So some ideas on what I think, and what has worked well will follow. Honestly, I would like some of the ladies on the site to critique what I tell you for my benefit as well as the benfit of this discussion.

1. It can't start 5 minutes before you want sex. Most times, she needs to feel genuinely loved and secure. Doing your part to make her load lighter is almost always appreciated and remembered.

2. My wife loves for me to do things just for her such as massaging her feet and legs, or maybe even more of her body. I actually do this most evenings for her, and I never attach any strings - it is just for her. Take some time and plan it out so that she knows it is just for her. By this, I mean learn how to give a good foot massage if that's what you're going to do - look it up or watch youtube videos on it. Find what kinds of lotions/oils she likes and go buy them yourself. Maybe even present it to her gift wrapped. Make sure it's not just a quick trick to seduce her.

3. Sometimes, I will paint her toenails just before I massage her feet. Again, no strings attached - this is just for her. Maybe this should be the same subject as #2. On both, when I say "No strings attached," I really mean it. It doesn't require sex afterwards or any favors. Sex doesn't always happen that day, but she remembers such things when a good moment for her arises, and when she remembers, her heart is really in it.

4. Find what her fantasies or fetishes are and listen with understanding. Indulge her if you can. I've found that women (even my wife) sometimes fantasize about things that may make you uncomfortable as a husband - things like fantasizing that you rent her out to a rich man for a night for some exhorbitant amount of money. When my wife tells me about these kinds of fantasies, I will listen and understand her humanity. She really doesn't want this, but she likes to fantasize about it. I tell her that in the real world, I'm not going to share her with anybody, but in the fantasy world, I'll help her act out or roleplay any of her fantasies. I'm sure there are differences between ladies, but my wife loves the security, and the fun of that response and follow through. On fetishes, it may put you needing to do something that makes you very uncomfortable at least at first.

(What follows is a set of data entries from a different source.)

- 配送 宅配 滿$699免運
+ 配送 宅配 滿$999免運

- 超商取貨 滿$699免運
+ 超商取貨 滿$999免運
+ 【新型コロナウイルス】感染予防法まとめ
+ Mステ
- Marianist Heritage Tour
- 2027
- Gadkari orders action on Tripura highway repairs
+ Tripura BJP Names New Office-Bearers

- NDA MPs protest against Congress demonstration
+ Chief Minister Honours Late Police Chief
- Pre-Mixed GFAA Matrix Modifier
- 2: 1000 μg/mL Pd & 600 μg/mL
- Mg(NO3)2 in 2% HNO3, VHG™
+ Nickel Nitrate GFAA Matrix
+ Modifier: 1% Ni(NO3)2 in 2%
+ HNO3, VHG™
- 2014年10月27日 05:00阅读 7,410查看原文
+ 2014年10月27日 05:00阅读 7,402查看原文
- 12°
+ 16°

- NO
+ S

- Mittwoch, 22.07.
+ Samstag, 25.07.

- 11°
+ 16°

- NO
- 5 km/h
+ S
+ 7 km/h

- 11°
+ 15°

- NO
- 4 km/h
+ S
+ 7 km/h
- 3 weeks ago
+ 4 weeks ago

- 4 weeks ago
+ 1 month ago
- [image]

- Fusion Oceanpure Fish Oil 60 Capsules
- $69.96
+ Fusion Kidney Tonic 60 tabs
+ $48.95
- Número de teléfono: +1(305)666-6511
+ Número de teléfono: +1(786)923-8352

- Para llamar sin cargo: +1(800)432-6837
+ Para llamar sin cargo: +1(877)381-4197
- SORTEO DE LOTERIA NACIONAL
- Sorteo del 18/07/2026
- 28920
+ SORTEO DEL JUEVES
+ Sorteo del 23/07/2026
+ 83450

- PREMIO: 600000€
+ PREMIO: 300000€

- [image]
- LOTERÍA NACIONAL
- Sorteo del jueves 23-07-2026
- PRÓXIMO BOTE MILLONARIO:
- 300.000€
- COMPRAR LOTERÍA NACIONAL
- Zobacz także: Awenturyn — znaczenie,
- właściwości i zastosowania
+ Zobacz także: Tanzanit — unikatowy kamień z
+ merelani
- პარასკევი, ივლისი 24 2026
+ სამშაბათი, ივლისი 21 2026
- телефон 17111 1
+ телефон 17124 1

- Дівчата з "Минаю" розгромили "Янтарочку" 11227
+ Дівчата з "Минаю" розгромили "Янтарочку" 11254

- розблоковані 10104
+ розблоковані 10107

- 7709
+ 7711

I've just discovered my wife's kinky little fetish after 27 years of marriage (described in another post) and it embarassed me at first to do it for her - at least when I just got started, it became nice before it was over. However; this has thus far resulted in some wild nights as it turns her on like nothing else I've ever found. See if you can get your lady to really communicate to you if she has such a fetish, and see if you can indulge her if at all possible.

5. Don't make it all about the time you spend in sex. Make sure you take the time to cuddle and talk afterwards and take care of the emotions along with that. For me, I found that the number one reason for our dry spells was that I stayed up late at night writing or studying (I don't need much sleep) while she went to bed. She needed me to go to bed with her and just hug her, or let her hug me while she fell asleep on nights when there was no sex involved. When I neglected that emotional need, she was not in the mood much. I suppose that is understandable. So I would say find what her emotional needs are and be sure you meet those. (Another place where I need to be sure my lady's emotional needs are taken care of: I brag on her to my friends, and even better, I brag about her to her friends when she is there to hear it. I don't make it embarassing for her, and I make sure it is genuine - something I can honestly brag on her about and she knows it's honest.)

6. Sometimes, you just ask. She might actually be waiting for that.

When I think about our lovemaking, I would categorize our sessions in 3 ways: Romantic sex; Wild sex; and quickie. For the quickie, we don't have much time, and it is usually initiated by me asking straight out. Romantic sex happens when I am sure I am taking care of her and she really feels loved. Sometimes she initiates it, and sometimes I initiate it and find she was really waiting for me to initiate it. Wild sex is hard to predict, except when I've indulged her in her fetish, and she's had time to think about it, so usually the night after I've indulged her (although some of her fantasies can be called "wild."  ). 

Personally, I like having the balance of the three, but if I had to give up two and have only one, I would keep the romantic sex. You might have noticed that in my response, but maybe I'm not so different from other husbands in that.


----------



## SimonLLL (Jan 29, 2012)

shy-guys response is an excellent one, so following his lead will not hurt - it will help.

I would add:

For many women (and men) there are hang-ups that have their origin in the individuals upbringing. This could be religious or social or both. Often it is a parent giving poor advice = "Don't be forward - he'll think you're a ****" or similar nonsense. 

Take a gentle approach. Ask her how you could best go about making her feel 'wanted' or sexy. Ask how she wants to be fulfilled as a woman and pander to those needs (they may not be sexual ones but making her feel safe will allow her to feel safe in opening up sexually).

There's no quick fix, but discovering together is a whole load of fun!


----------